Ladbergen. Es ist ein kleines, aber feines Naturparadies geworden. Dabei liegt das Biotop eher unscheinbar in einer Wiese am Schulenburger Weg. Passanten können nicht erkennen, wie vielfältig das Leben in und an dem Gewässer mittlerweile ist...

Dienstag, 20.05.2008, 10:05 Uhr

Ladbergen . Es ist ein kleines, aber feines Naturparadies geworden. Dabei liegt das Biotop eher unscheinbar in einer Wiese am Schulenburger Weg. Passanten können nicht erkennen, wie vielfältig das Leben in und an dem Gewässer mittlerweile ist. Bergmolche und Teichmolche, Erdkröten und Wasserfrösche haben sich dort angesiedelt. Bei ökologischen besuchen wurde nun festgestellt, dass auch der streng geschützte Kammmolch (mit höchstens 69 Exemplaren) dort heimisch ist. Was bedeutet das nun für die geplante Bebauung eines Teilbereichs der Wiese, direkt neben dem Kampweg?

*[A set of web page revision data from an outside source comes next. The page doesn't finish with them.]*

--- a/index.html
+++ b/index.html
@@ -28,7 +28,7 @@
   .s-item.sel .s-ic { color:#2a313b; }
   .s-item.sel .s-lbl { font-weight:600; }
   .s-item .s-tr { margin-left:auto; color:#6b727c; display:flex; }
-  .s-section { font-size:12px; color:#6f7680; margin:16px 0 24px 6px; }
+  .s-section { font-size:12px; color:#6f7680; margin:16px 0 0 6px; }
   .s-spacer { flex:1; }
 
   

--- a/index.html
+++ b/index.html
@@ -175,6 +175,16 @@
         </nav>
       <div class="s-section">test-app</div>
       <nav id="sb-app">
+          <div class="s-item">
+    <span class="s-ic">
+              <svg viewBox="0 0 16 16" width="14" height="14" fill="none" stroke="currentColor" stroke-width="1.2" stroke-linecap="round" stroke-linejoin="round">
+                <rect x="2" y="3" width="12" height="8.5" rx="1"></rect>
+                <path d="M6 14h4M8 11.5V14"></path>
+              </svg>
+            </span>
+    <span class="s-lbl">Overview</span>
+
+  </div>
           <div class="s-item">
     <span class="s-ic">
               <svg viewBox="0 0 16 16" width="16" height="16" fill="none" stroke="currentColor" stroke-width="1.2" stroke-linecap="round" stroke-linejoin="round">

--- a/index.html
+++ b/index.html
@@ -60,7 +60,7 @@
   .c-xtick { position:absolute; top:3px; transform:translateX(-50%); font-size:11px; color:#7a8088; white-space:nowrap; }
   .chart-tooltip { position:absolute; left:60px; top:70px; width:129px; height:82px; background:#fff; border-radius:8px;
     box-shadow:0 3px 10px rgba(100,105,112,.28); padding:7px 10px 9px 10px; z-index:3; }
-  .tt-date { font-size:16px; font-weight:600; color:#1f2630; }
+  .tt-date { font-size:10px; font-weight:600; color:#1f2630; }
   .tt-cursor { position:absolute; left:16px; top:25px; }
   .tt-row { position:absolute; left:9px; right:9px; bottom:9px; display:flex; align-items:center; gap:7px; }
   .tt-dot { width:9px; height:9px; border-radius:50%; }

Es darf trotzdem gebaut werden. Der Grundstückseigentümer, der das Biotop selbst angelegt hat, muss allerdings für ein zweites Ergänzungsgewässer sorgen – wozu er auch bereit ist. Das erläuterte am Donnerstagabend Norbert Reimann vom Planungsbüro Hahm aus Osnabrück im Planungs-, Bau- und Wirtschaftsförderungsausschuss.

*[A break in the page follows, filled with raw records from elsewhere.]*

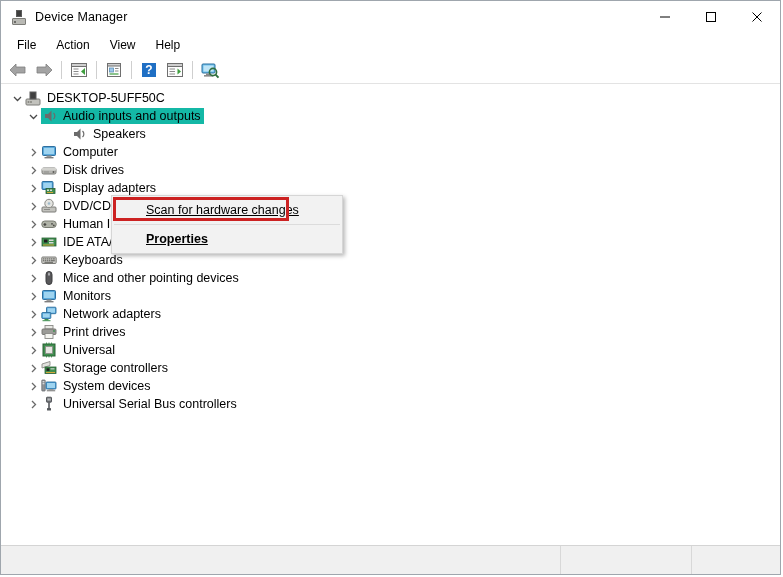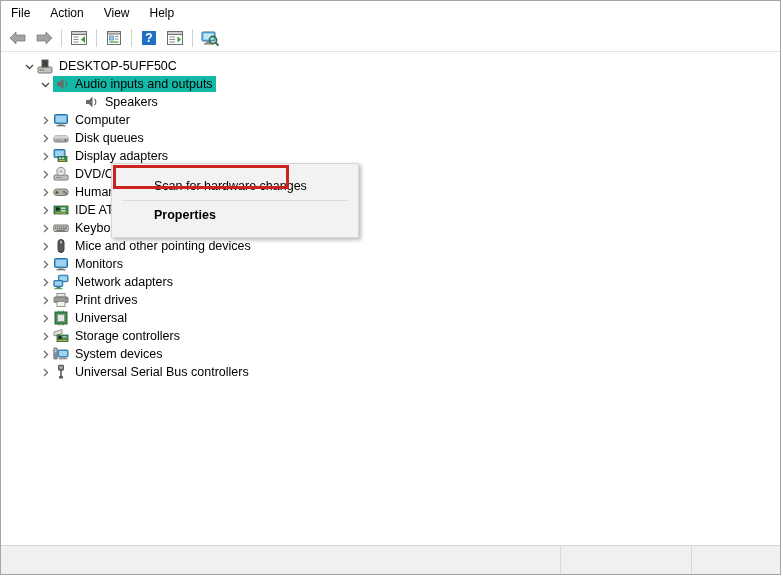--- a/index.html
+++ b/index.html
@@ -256,6 +256,33 @@
 
 <div id="window">
 
+  <div id="titlebar">
+    <div id="title-icon">
+      <div class="dm-icon-body"></div>
+      <div class="dm-icon-top"></div>
+      <div class="dm-icon-dot"></div>
+    </div>
+    <span id="title-text">Device Manager</span>
+
+    <div id="window-controls">
+      <div class="wc">
+        <svg width="12" height="12" viewBox="0 0 12 12">
+            <line x1="1" y1="6" x2="11" y2="6" stroke="#000" stroke-width="1"></line>
+          </svg>
+      </div>
+      <div class="wc">
+        <svg width="12" height="12" viewBox="0 0 12 12">
+            <rect x="1.5" y="1.5" width="9" height="9" fill="none" stroke="#000" stroke-width="1"></rect>
+          </svg>
+      </div>
+      <div class="wc">
+        <svg width="12" height="12" viewBox="0 0 12 12">
+            <line x1="1.5" y1="1.5" x2="10.5" y2="10.5" stroke="#000" stroke-width="1"></line>
+            <line x1="10.5" y1="1.5" x2="1.5" y2="10.5" stroke="#000" stroke-width="1"></line>
+          </svg>
+      </div>
+    </div>
+  </div>
 
   <div id="menubar">
     <div class="menu-item">File</div>

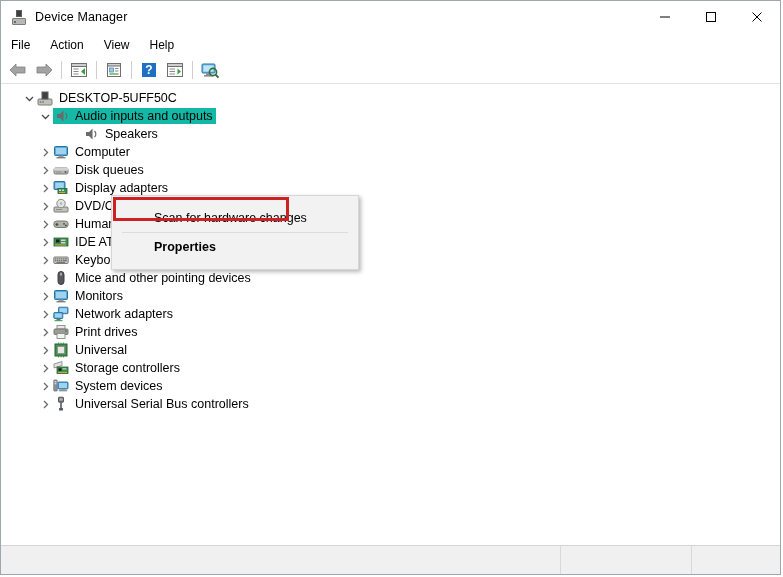--- a/index.html
+++ b/index.html
@@ -102,6 +102,7 @@
     background: #ffffff;
     display: flex;
     align-items: center;
+    padding-left: 6px;
   }
   .menu-item {
     font-size: 12px;

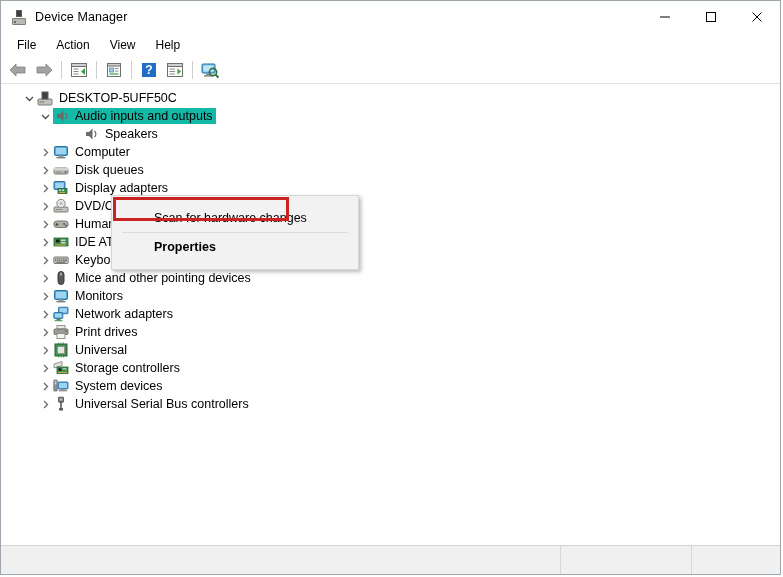--- a/index.html
+++ b/index.html
@@ -152,7 +152,6 @@
     white-space: nowrap;
     cursor: default;
     position: relative;
-    margin-left: 12px;
   }
   .row .twisty {
     width: 16px;

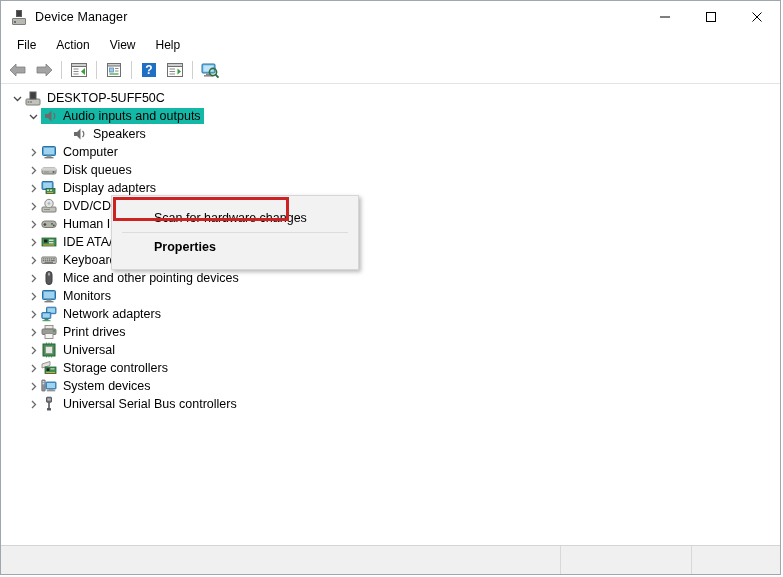--- a/index.html
+++ b/index.html
@@ -448,7 +448,7 @@
         </svg>
       </span>
       <span class="lbl-wrap">
-          <span class="lbl">Disk queues</span>
+          <span class="lbl">Disk drives</span>
         </span>
     </div>
 

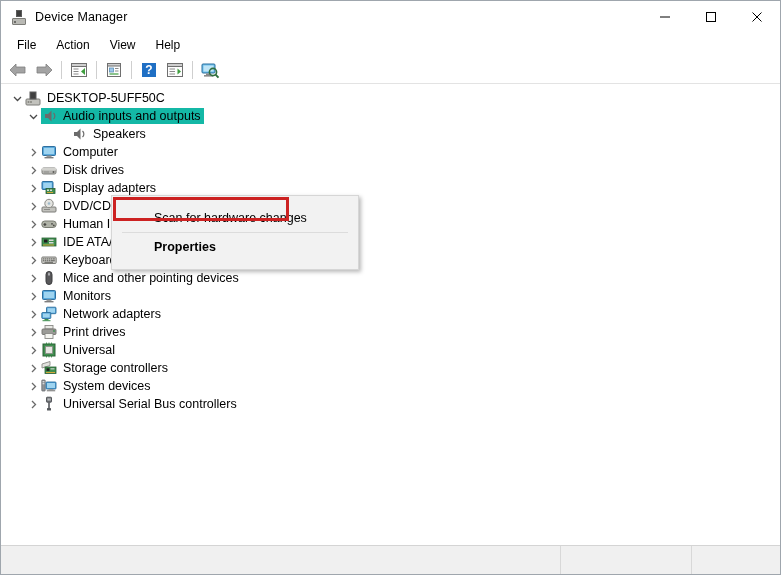--- a/index.html
+++ b/index.html
@@ -199,7 +199,8 @@
     border: 1px solid #d6d6d6;
     box-shadow: 2px 2px 4px rgba(0,0,0,0.28);
     z-index: 50;
-    padding: 8px;
+    padding: 0;
+    text-decoration: underline;
   }
   .ctx-item {
     height: 28px;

Die Population des Kammmolches sei durch die Bebauung nicht erheblich gefährdet, sondern nur zu acht Prozent, schilderte Reimann die Sachlage. Die Bebauung komme nur in Teilbereichen auf bis zu 35 Meter an das kleine Gewässer heran.

Eine Gefährdung des Molches gebe es eher aus äußeren Einflüssen – nämlich durch Fischbesatz. Der Molch laicht im Wasser – eine leichte Beute beispielsweise für Stichlinge. Würden Fische in das gewässer gelangen, sei der Kammmolch dort zum Aussterben verurteilt, stellte Reimann fest. Um das Überleben der gefährdeten Tierart in dem Bereich zu sichern, ist ein Ergänzungsgewässer erforderlich, in das der Molch im Notfall „umziehen“ kann.

Der Fachausschuss stimmte bei zwei Gegenstimmen der Grünen einer Änderung des Flächennutzungsplanes zu, damit auf dem Grundstück an der Ecke Schulenburger Weg / Kampweg gebaut werden kann.

Außerdem beschloss er bei ebenfalls zwei Gegenstimmen, den Entwurf des entsprechenden bebauungsplanes öffentlich auszulegen.